Действительно, из всех сколь-нибудь заметных философских школ одни только киники полностью отвергали гомосексуальные взаимоотношения. Все остальные нравственные течения этого, с точки зрения кинизма, извращения, так скажем, далеко не чурались. Имена кого из основоположников ни вспомни, будь то Платон или кто-то ещё из философов, превозносимых толпой и правителями. Сами же киники это своё отличие от остальных не подчёркивали. Как, впрочем, не подчёркивали киники и того, что только они отвергали принцип власти как таковой; стремление к власти они считали проявлением болезни души, утратой её самостоятельности. То, что искавшие власти государственные лица все без исключения были «милашками», тайными или явными, невольно побуждало киников повнимательнее присмотреться к сущности власти и её непременным последствиям.

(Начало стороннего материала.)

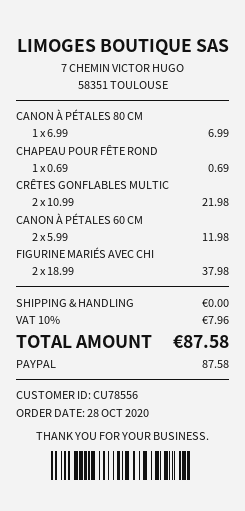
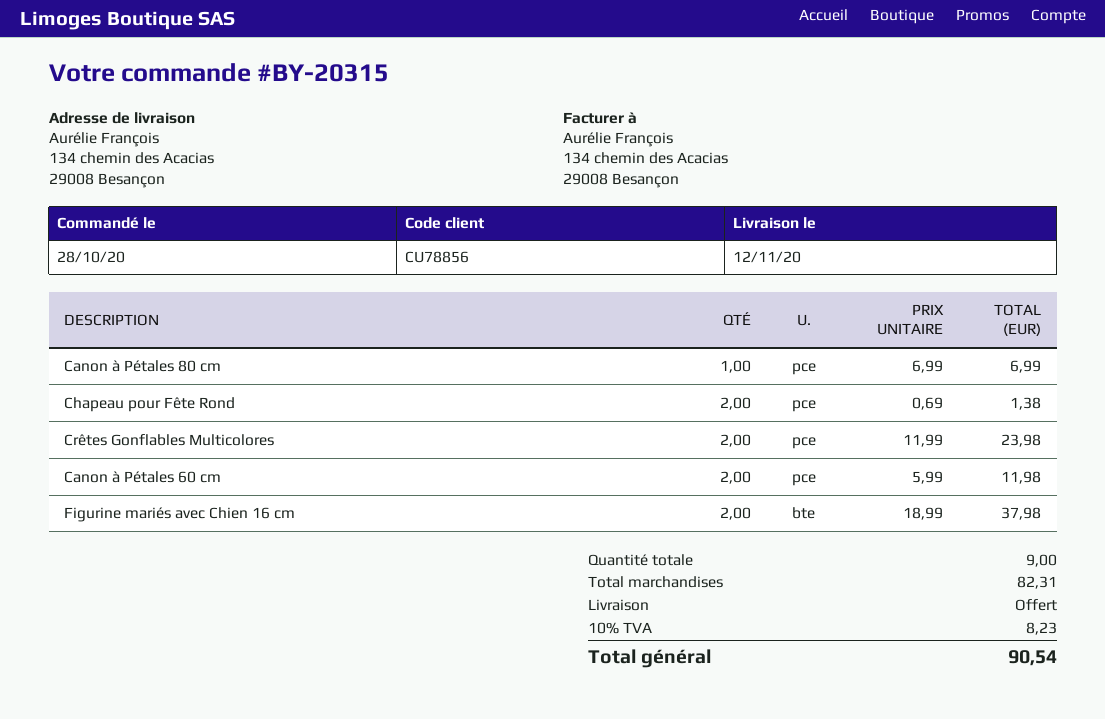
customer number: CU78556 -> CU78856
CHAPEAU POUR FÊTE ROND: 1 x 0.69 = 0.69 -> 2 x 0.69 = 1.38
CRÊTES GONFLABLES MULTIC: 2 x 10.99 = 21.98 -> 2 x 11.99 = 23.98
tax: 10% = 7.96 -> 10% = 8.23
total: 87.58 -> 90.54

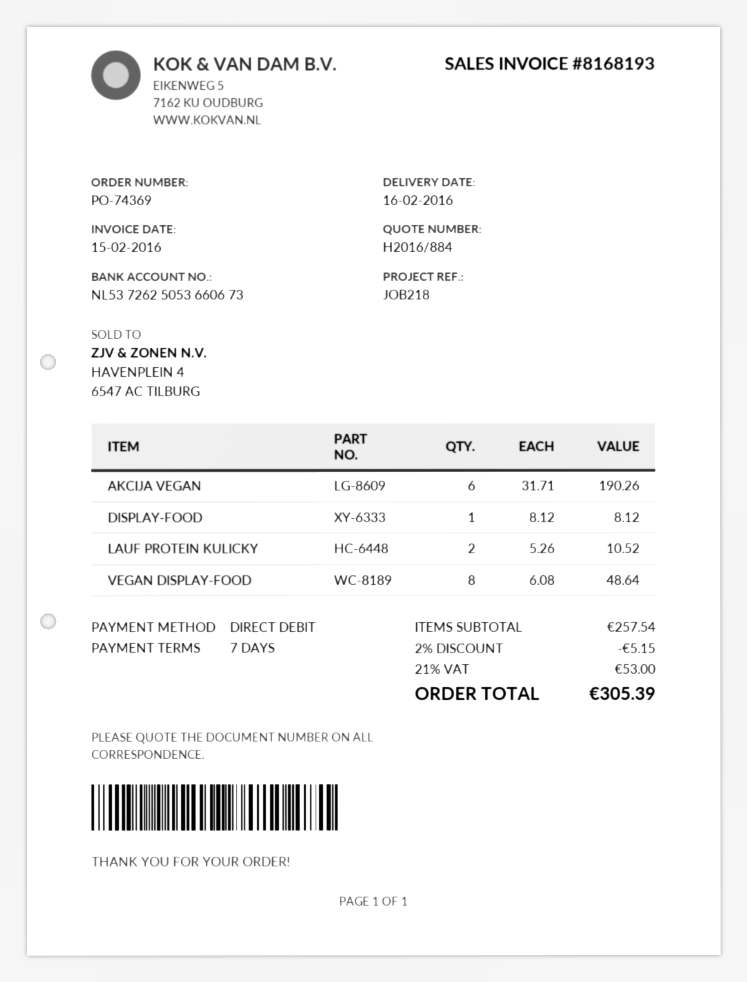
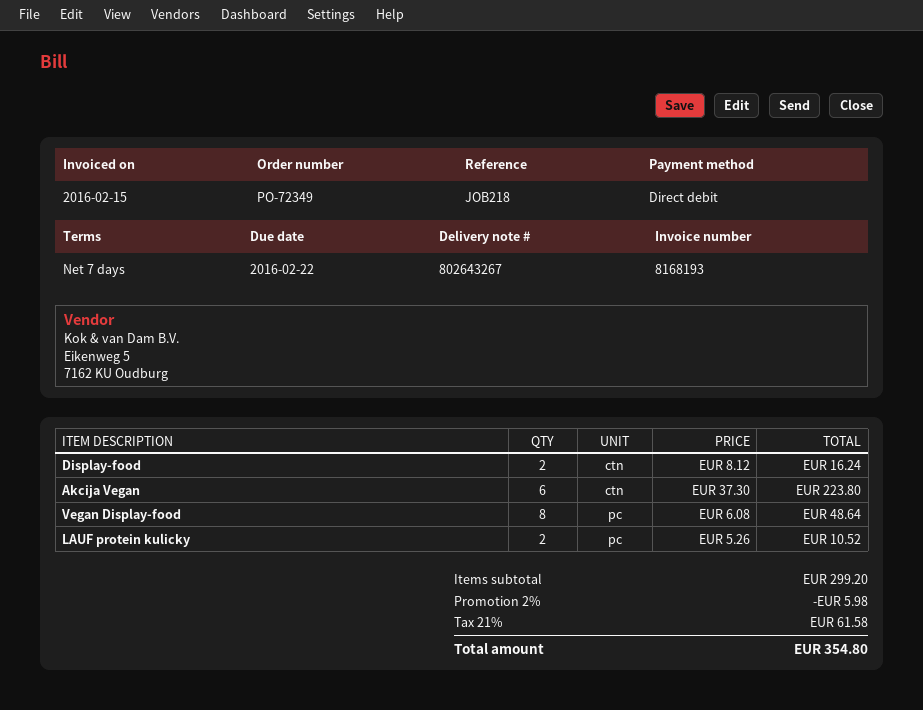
order number: PO-74369 -> PO-72349
AKCIJA VEGAN: 6 x 31.71 = 190.26 -> 6 x 37.30 = 223.80
DISPLAY-FOOD: 1 x 8.12 = 8.12 -> 2 x 8.12 = 16.24
subtotal: 257.54 -> 299.20
discount: 2% = 5.15 -> 2% = 5.98
tax: 21% = 53.00 -> 21% = 61.58
total: 305.39 -> 354.80

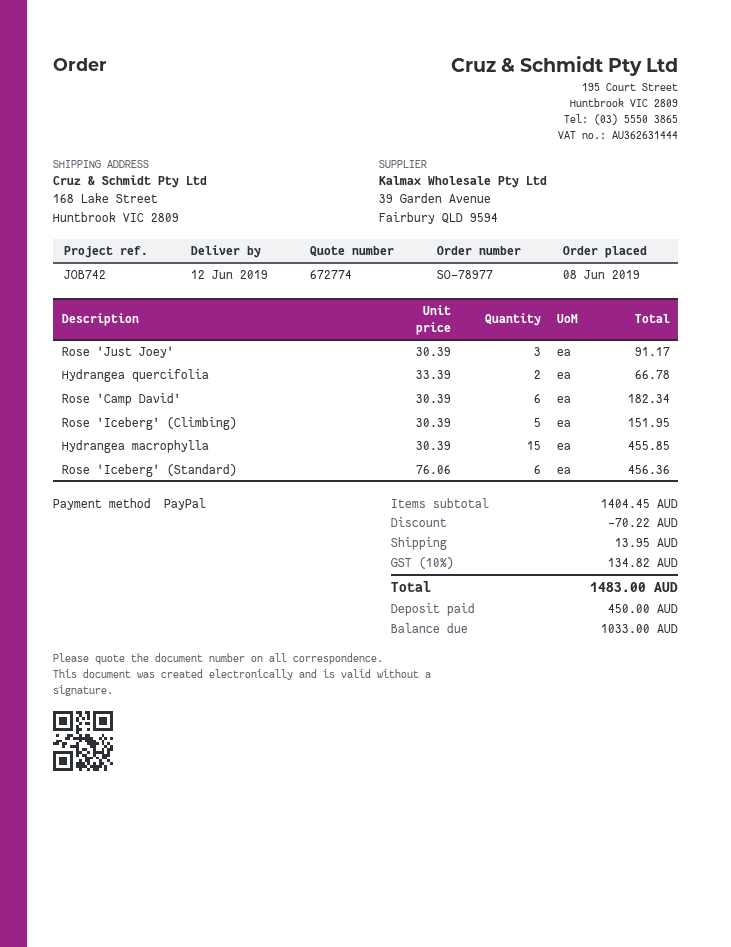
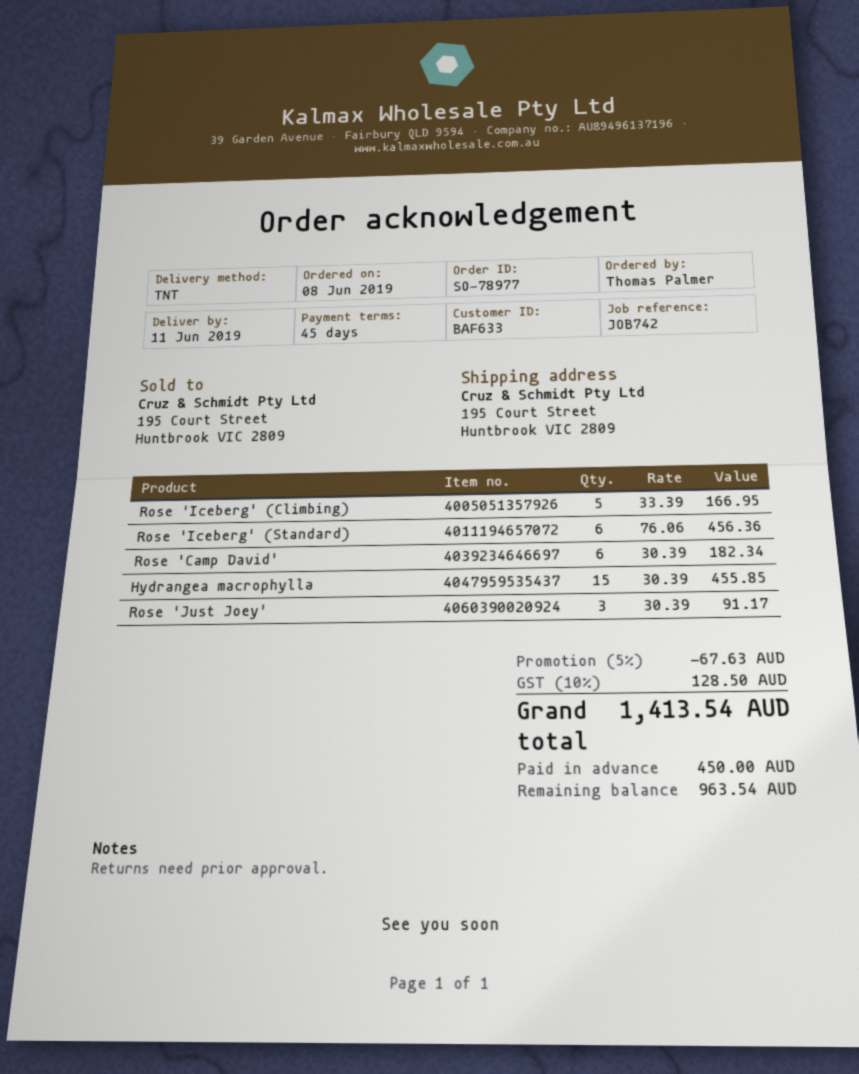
delivery date: 2019-06-12 -> 2019-06-11
ship to: 168 Lake Street, Huntbrook VIC 2809 -> 195 Court Street, Huntbrook VIC 2809
Hydrangea quercifolia: 2 x 33.39 = 66.78 -> none
Rose 'Iceberg' (Climbing): 5 x 30.39 = 151.95 -> 5 x 33.39 = 166.95
discount: 70.22 -> 67.63
shipping: 13.95 -> none
tax: 10% = 134.82 -> 10% = 128.50
total: 1483.00 -> 1413.54
balance: 1033.00 -> 963.54

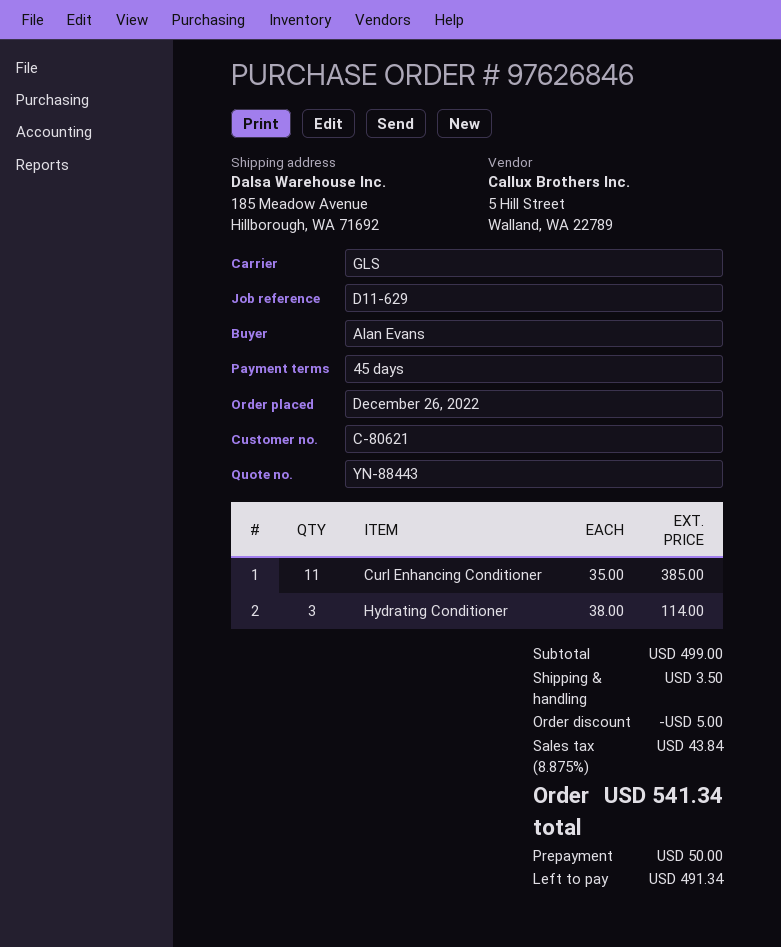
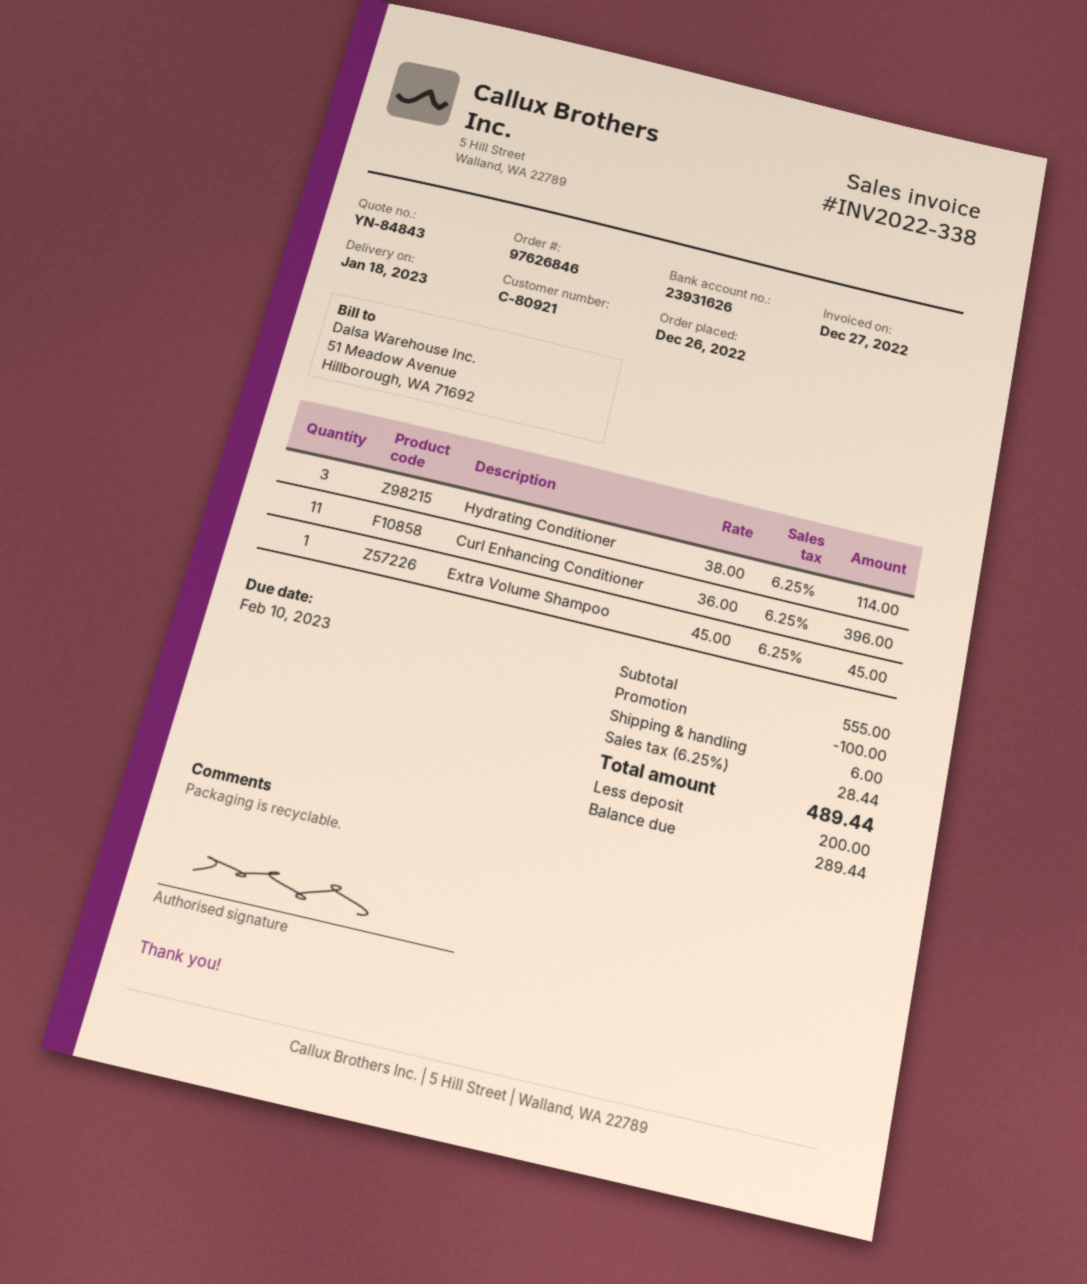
quote number: YN-88443 -> YN-84843
customer number: C-80621 -> C-80921
Curl Enhancing Conditioner: 11 x 35.00 = 385.00 -> 11 x 36.00 = 396.00
Extra Volume Shampoo: none -> 1 x 45.00 = 45.00
subtotal: 499.00 -> 555.00
discount: 5.00 -> 100.00
shipping: 3.50 -> 6.00
tax: 8.875% = 43.84 -> 6.25% = 28.44
total: 541.34 -> 489.44
deposit: 50.00 -> 200.00
balance: 491.34 -> 289.44

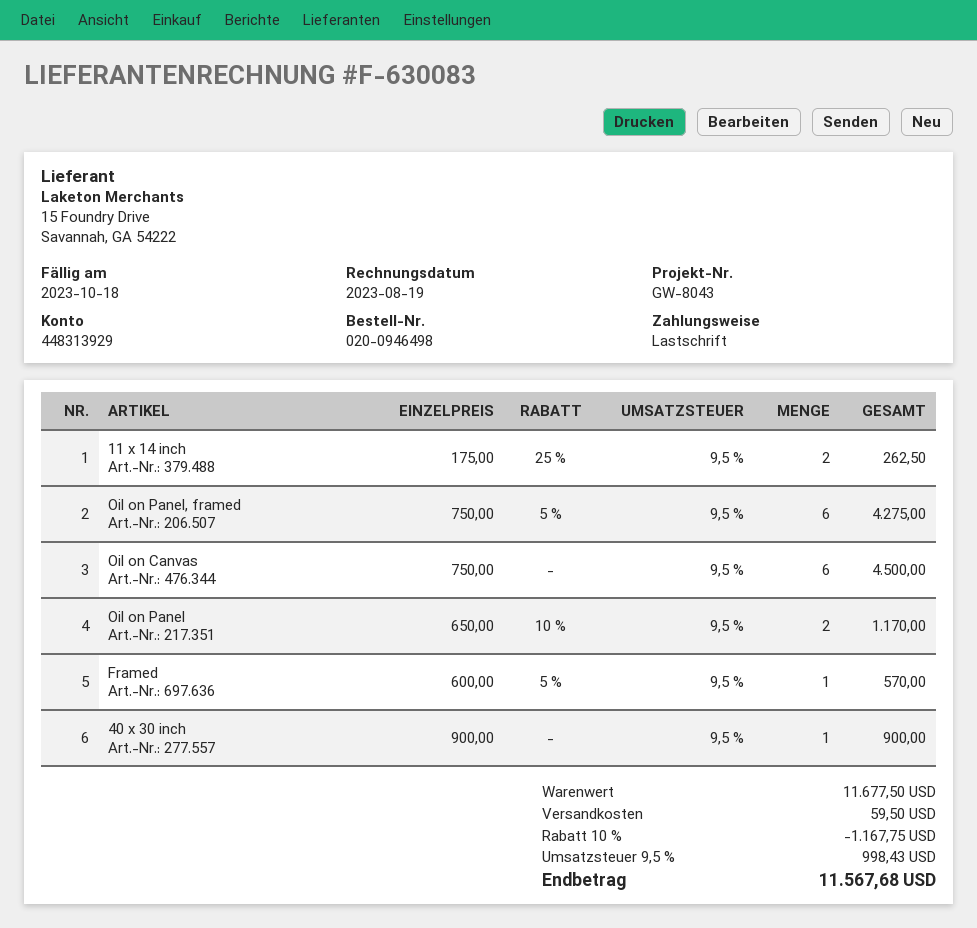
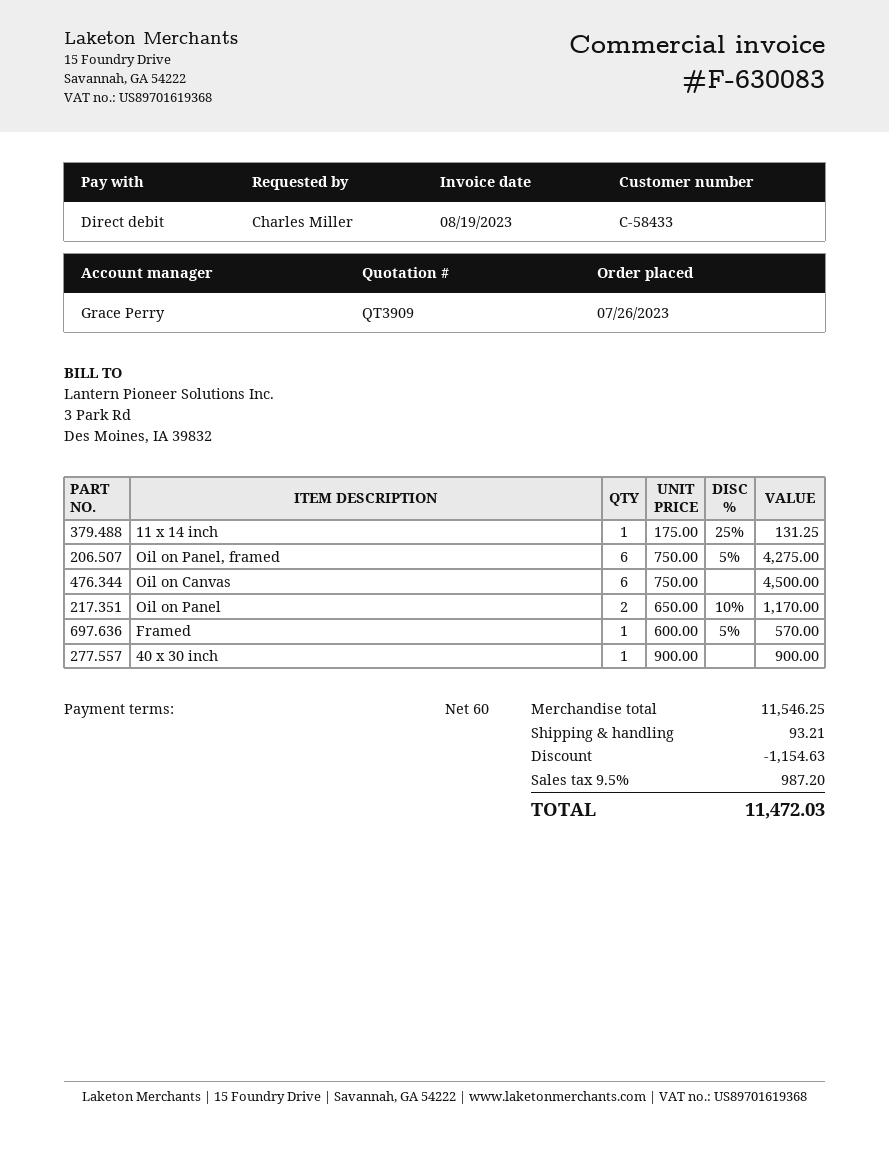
11 x 14 inch: 2 x 175.00 - 25% = 262.50 -> 1 x 175.00 - 25% = 131.25
subtotal: 11677.50 -> 11546.25
discount: 1167.75 -> 1154.63
shipping: 59.50 -> 93.21
tax: 9.5% = 998.43 -> 9.5% = 987.20
total: 11567.68 -> 11472.03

Киников также не устраивала общепринятая систематизация судеб людей. Им претили объяснения, основанные на гипотезе о протомужчинах, протоженщинах и женомужчинах. Гипотеза авторитетов толпы заключалась в следующем: перволюди по подобию с первобогом были двойственны и сочетали в себе либо мужское и женское начала одновременно, либо одно из начал было удвоено. Каждый из протолюдей был четверорук, четвероног, четвероглаз и так далее — и был настолько силён, что представлял для богов опасность. Высший во вселенской иерархии бог, стремясь себя обезопасить, рассёк протолюдей пополам. Из женомужчин (андрогинов) появились привычные сегодня мужчины и женщины, обычные исполнители и воспроизводители рабов. Потомки андрогинов обретали наивысшее наслаждение только в объятиях своей утраченной половинки — взаимодополняющей. Но были мужчины, которые произошли из протомужчин, и забывались они только в объятиях, соответственно, таких же, как они, мужчин. Именно они и были начальствующей элитой человечества, сверхлюдьми, стоящими на вершине иерархии. Не сверхчеловек, как бы он ни пытался, во власти успеха иметь не будет, протомужчине же всё даётся само собой.